Парень, у которого пропала камера, опешил, сделав шаг назад от нее.
— Вы?
— Нет.
— А кто же?
— Да.
— Но как вы могли?
— Э-э-э… — Адель достала камеру из сумки и протянула ему. — Я хотела вас разыграть, и только. Я хотела, чтобы вы поняли, что не всегда чужие проблемы…
— Вы стащили у меня камеру? — Он продолжал во все глаза смотреть на нее с таким неподдельным ужасом и разочарованием, словно Адель нарекла себя Девой Марией, а потом совершила грехопадение.
Она нахально подбоченилась.
— Ну я. А что такого?
Он брезгливо взял камеру двумя пальцами, как будто мог испачкаться, и положил себе в сумку. Губы его изогнулись в презрительной улыбке.
— Н-да… никогда не знаешь, какой сюрприз готовит тебе судьба.
— Ну не расстраивайтесь. Потеря вещей — не самая большая потеря в жизни, поверьте мне. Вы сами так говорили.
Он продолжал смотреть на нее с презрением.
— Вы что, профессиональная воровка?
— Ну, знаете!
— Но мне только это остается думать.
— Я вас тоже в советчики не приглашала! Когда вы мне говорили, что мои вещи — это чепуха…
— Хотите, я вам скажу правду?
— Нет!
— Вы просто неуравновешенная особа, которая еще не вышла из детского возраста, а потому совершенно не умеет себя вести в приличном обществе.
— Ну конечно! — Адель показала ему язык.
— И следить за собой!
— Да? А вы тогда самонадеянный, жадный и двуличный тип, который любит порассуждать о чужих проблемах с видом всеведущего мудреца, а сам трясется над своим имуществом, как будто…
— В таком случае, у вас странный способ доказывать свою правоту.
— Ничего, мне нравится.
— Мне тоже. Со стороны. Если бы речь шла не обо мне.
— Вот именно! Вам все нравится, когда речь идет не о вас. Вы двуличный.
— По-моему, вы сами двуличная. Вы тоже находите свои розыгрыши оригинальными, когда жертвами становятся другие.
— Это не важно. Я надеюсь, что все-таки смогла преподать вам урок!
— Эдриан, ну наконец-то! — раздалось возле двери. — Сколько можно ждать? Я уже давно припарковался, а ты все не идешь.
— Я надеюсь, что мы с вами больше никогда не увидимся, — сказал он, отвешивая ей поклон, словно в танце, и разворачиваясь к выходу.
— Я тоже!
Адель топнула ногой, глядя ему вслед, и пошла искать подруг. Это был первый случай, когда после блистательного розыгрыша на душе не осталось никакого удовольствия.
Утро наступило теплое и прелестнейшее.
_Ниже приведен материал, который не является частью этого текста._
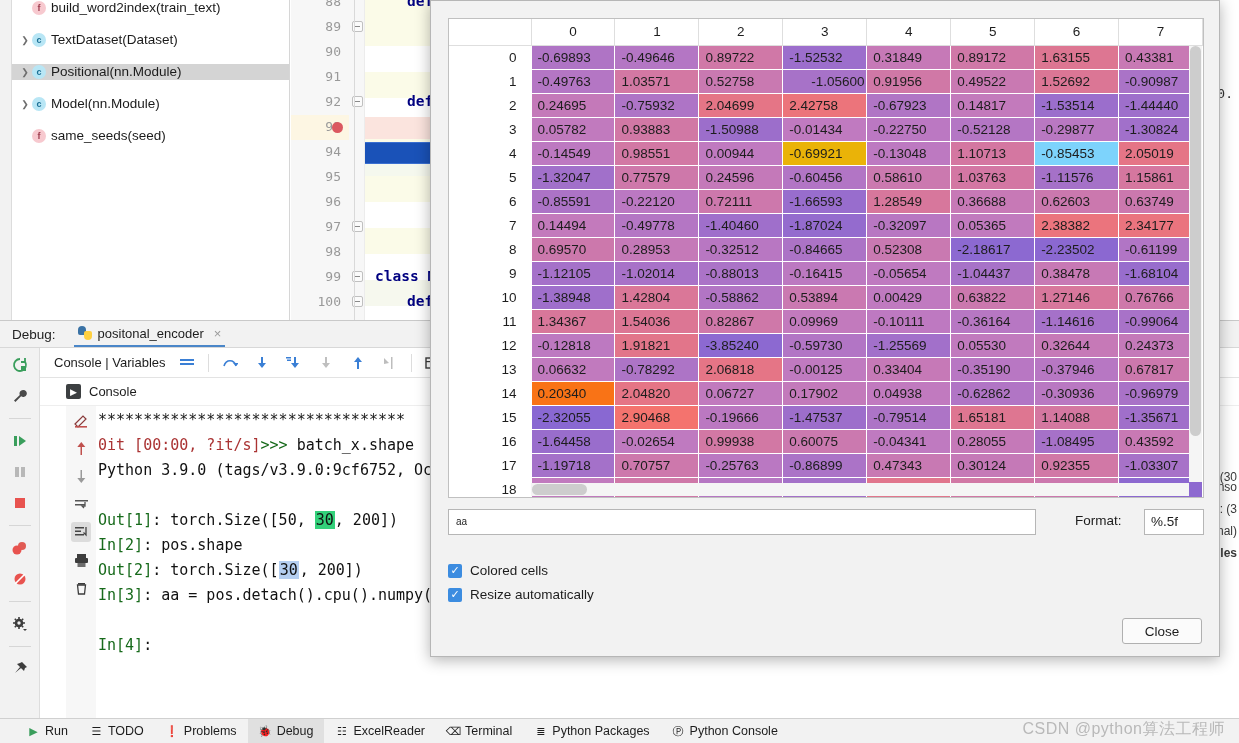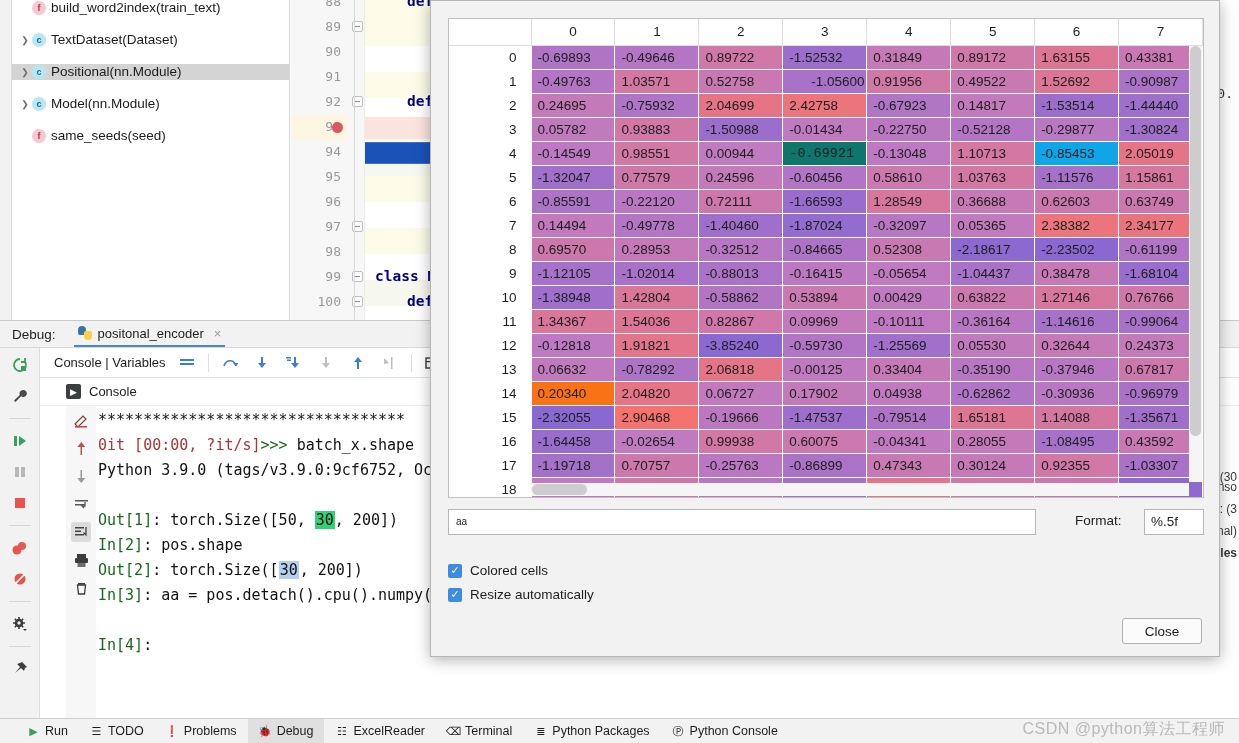--- a/index.html
+++ b/index.html
@@ -624,24 +624,24 @@
               <td style="background: rgb(187, 120, 194);">-0.22750</td>
               <td style="background: rgb(180, 118, 196);">-0.52128</td>
               <td style="background: rgb(185, 120, 194);">-0.29877</td>
               <td style="background: rgb(161, 112, 202);">-1.30824</td>
             </tr>
             <tr>
               <td class="idx">4</td>
               <td style="background: rgb(189, 121, 193);">-0.14549</td>
               <td style="background: rgb(210, 120, 164);">0.98551</td>
               <td style="background: rgb(192, 122, 192);">0.00944</td>
-              <td style="background: #0f766e; font-family: Liberation Mono, monospace;">-0.69921</td>
+              <td style="background: #eab308;">-0.69921</td>
               <td style="background: rgb(189, 121, 193);">-0.13048</td>
               <td style="background: rgb(212, 119, 161);">1.10713</td>
-              <td style="background: #0ea5e9;">-0.85453</td>
+              <td style="background: #7dd3fc;">-0.85453</td>
               <td style="background: rgb(229, 117, 134);">2.05019</td>
             </tr>
             <tr>
               <td class="idx">5</td>
               <td style="background: rgb(161, 112, 202);">-1.32047</td>
               <td style="background: rgb(206, 120, 170);">0.77579</td>
               <td style="background: rgb(196, 121, 185);">0.24596</td>
               <td style="background: rgb(178, 117, 197);">-0.60456</td>
               <td style="background: rgb(203, 121, 175);">0.58610</td>
               <td style="background: rgb(211, 119, 163);">1.03763</td>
По-фински, конечно, но все равно прелестнейшее. Было плюс двадцать пять (как вчера вечером), подруги мирно покоились каждая в своем шезлонге на той самой деревянной площадочке, которую Шерри вчера обозвала «футбольным полем на воде» и где вчера гостил Эдриан.
Сегодняшней темой стало обсуждение последней выходки Адель. Не той, разумеется, которая произошла в аэропорту (о ней никто, кроме Эдриана, не знал), а другой — вчерашней, когда Адель выслеживала их, сидя в кустах. Впрочем, она каждый день давала блестящие поводы для шуток и обсуждений, и, если бы Шерри и Натали не имели более насущных проблем, их жизнь благодаря Адели никогда не казалась бы скучной и пресной.
— Но все-таки открой мне тайну — почему ты вчера отказалась выходить к нему?
Шерри красивым жестом отправила в полет очередной отпечатанный на принтере лист из своей книги, и тот плавно приземлился неподалеку от ее шезлонга. С утра уже вся площадка была усеяна этими листами: Шерри «писала». Ее миниатюрная смуглая фигура очень выгодно смотрелась среди вороха белой бумаги — так она сегодня желала предстать пред взором Эдриана.